Response Schema: application/json

id string required

Example: not_found

A short identifier corresponding to the HTTP status code returned. For example, the ID for a response returning a 404 status code would be "not_found."

message string required

Example: The resource you were accessing could not be found.

A message providing additional information about the error, including details to help resolve it when possible.

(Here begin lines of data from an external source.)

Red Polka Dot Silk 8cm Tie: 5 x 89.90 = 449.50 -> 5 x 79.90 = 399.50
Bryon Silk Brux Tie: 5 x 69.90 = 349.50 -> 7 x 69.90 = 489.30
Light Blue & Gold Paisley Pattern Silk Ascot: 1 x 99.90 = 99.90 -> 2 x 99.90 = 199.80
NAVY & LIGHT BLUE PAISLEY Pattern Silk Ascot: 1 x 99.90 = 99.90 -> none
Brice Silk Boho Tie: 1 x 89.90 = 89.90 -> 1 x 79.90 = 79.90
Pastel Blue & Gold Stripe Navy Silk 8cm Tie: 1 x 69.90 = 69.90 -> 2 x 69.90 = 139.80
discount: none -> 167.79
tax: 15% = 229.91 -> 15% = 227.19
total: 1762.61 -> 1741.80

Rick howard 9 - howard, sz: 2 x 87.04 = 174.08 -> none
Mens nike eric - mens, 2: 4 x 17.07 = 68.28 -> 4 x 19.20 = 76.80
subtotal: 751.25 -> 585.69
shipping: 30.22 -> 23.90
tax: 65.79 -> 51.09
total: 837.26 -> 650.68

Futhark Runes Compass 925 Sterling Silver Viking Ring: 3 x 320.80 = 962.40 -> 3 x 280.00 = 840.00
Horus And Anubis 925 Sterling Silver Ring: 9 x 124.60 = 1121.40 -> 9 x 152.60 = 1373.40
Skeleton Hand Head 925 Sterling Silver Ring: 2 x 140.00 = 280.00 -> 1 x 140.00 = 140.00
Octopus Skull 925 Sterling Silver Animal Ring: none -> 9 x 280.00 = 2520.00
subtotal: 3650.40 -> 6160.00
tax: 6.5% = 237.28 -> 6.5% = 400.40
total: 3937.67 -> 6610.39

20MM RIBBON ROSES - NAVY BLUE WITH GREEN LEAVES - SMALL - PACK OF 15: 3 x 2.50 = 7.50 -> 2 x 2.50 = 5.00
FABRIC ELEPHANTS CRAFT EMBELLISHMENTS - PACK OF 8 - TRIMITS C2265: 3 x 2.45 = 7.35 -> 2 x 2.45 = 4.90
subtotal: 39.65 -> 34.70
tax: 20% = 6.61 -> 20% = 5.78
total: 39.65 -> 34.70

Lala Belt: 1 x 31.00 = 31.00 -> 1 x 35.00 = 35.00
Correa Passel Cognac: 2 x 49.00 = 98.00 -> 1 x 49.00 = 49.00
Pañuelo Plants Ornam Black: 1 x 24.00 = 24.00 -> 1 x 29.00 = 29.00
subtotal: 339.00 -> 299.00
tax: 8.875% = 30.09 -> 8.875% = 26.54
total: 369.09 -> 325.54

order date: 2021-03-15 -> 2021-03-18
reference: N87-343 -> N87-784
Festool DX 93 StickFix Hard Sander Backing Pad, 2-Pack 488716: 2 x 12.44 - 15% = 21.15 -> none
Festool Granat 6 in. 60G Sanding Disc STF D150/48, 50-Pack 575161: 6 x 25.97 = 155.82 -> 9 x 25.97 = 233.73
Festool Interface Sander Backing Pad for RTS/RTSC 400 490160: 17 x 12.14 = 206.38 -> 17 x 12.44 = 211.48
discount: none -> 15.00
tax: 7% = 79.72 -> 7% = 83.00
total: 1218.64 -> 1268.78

request_id string optional

Example: 4d9d8375-3c56-4925-a3e7-eb137fed17e9

Optionally, some endpoints may include a request ID that should be provided when reporting bugs or opening support tickets to help identify the issue.

Response

200

{
  "batch_id": "0e9d1d35-3d1e-4d66-9a2f-8c7e0f6b3e21",
  "cancelled_at": "2026-04-24T19:45:11Z",
  "completed_at": "2026-04-24T20:15:30Z",
  "completion_window": "24h",
  "created_at": "2026-04-24T19:19:19Z",
  "endpoint": "/v1/chat/completions",
  "error_file_id": "497f6eca-6276-4993-bfeb-53cbbbba6f08",
  "errors": [
    {
      "code": "invalid_input_file",
      "line": 42,
      "message": "Line 42: missing required field 'custom_id'."
    }
  ],
  "expires_at": "2026-04-25T19:19:19Z",
  "failed_at": "2026-04-24T19:50:00Z",
  "finalizing_at": "2026-04-24T20:10:42Z",
  "in_progress_at": "2026-04-24T19:20:05Z",
  "input_file_id": "a1b2c3d4-e5f6-4789-90ab-cdef12345678",
  "output_file_id": "497f6eca-6276-4993-bfeb-53cbbbba6f08",
  "provider": "openai",
  "request_counts": {
    "completed": 0,
    "failed": 0,
    "total": 10000
  },
  "request_id": "c7e3ad1e-20c3-4e47-9bf2-6f2a4d6a2f11",
  "status": "in_progress"
}

401

{
  "id": "unauthorized",
  "message": "Unable to authenticate you."
}

403

{
  "id": "forbidden",
  "message": "You do not have permission to perform this action."
}

404

{
  "id": "not_found",
  "message": "The resource you requested could not be found."
}

429

{
  "id": "too_many_requests",
  "message": "API rate limit exceeded."
}

500

{
  "id": "server_error",
  "message": "Unexpected server-side error"
}

default

{
  "id": "example_error",
  "message": "some error message"
}

GET Get Batch Inference Results Download Links

/v1/batches/{batch_id}/results

Authorizations: inference_bearer_auth

Http: Bearer

OAuth Authentication

In order to interact with the DigitalOcean API, you or your application must authenticate.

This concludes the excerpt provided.